Segment Open
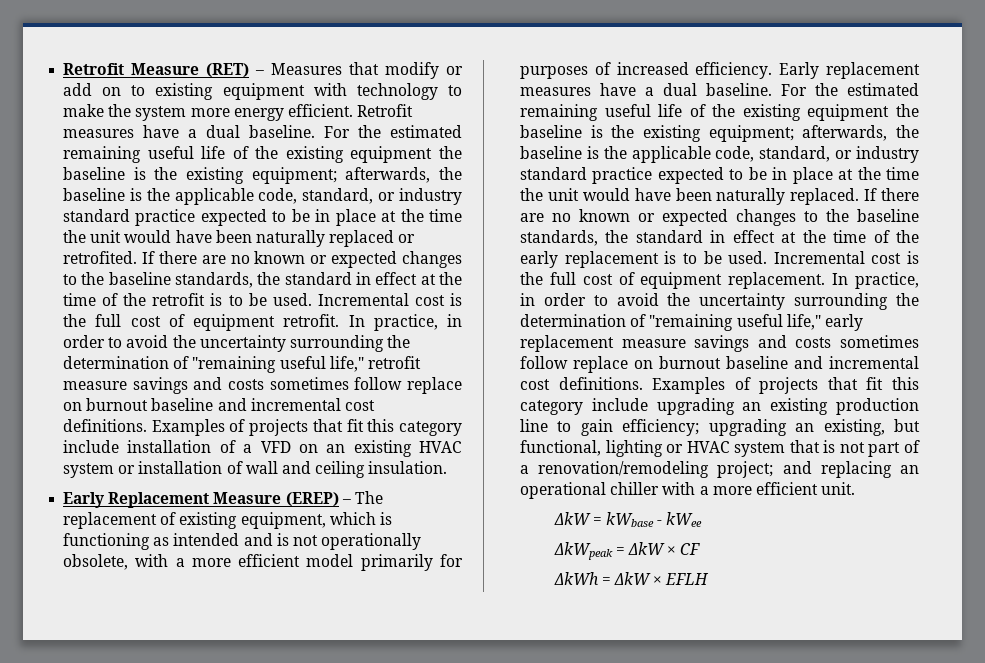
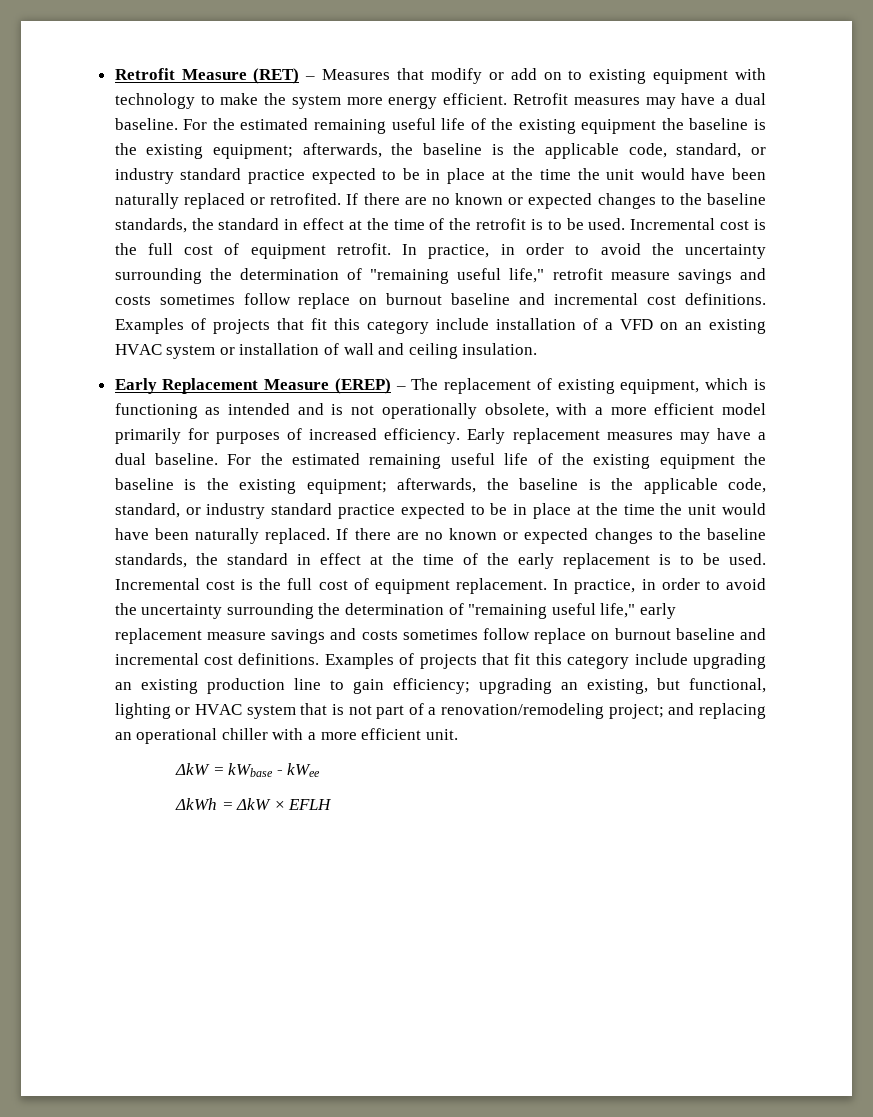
- Retrofit measures have a dual baseline.
+ Retrofit measures may have a dual baseline.
- Early replacement measures have a dual baseline.
+ Early replacement measures may have a dual baseline.
- ΔkWpeak = ΔkW × CF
Segment Closed
• _Work item_:
The answer should be nothing more than the lines from the one with "- Early replacement" through the end of the entries, restated word for word.

• _Solution for this task_:
- Early replacement measures have a dual baseline.
+ Early replacement measures may have a dual baseline.
- ΔkWpeak = ΔkW × CF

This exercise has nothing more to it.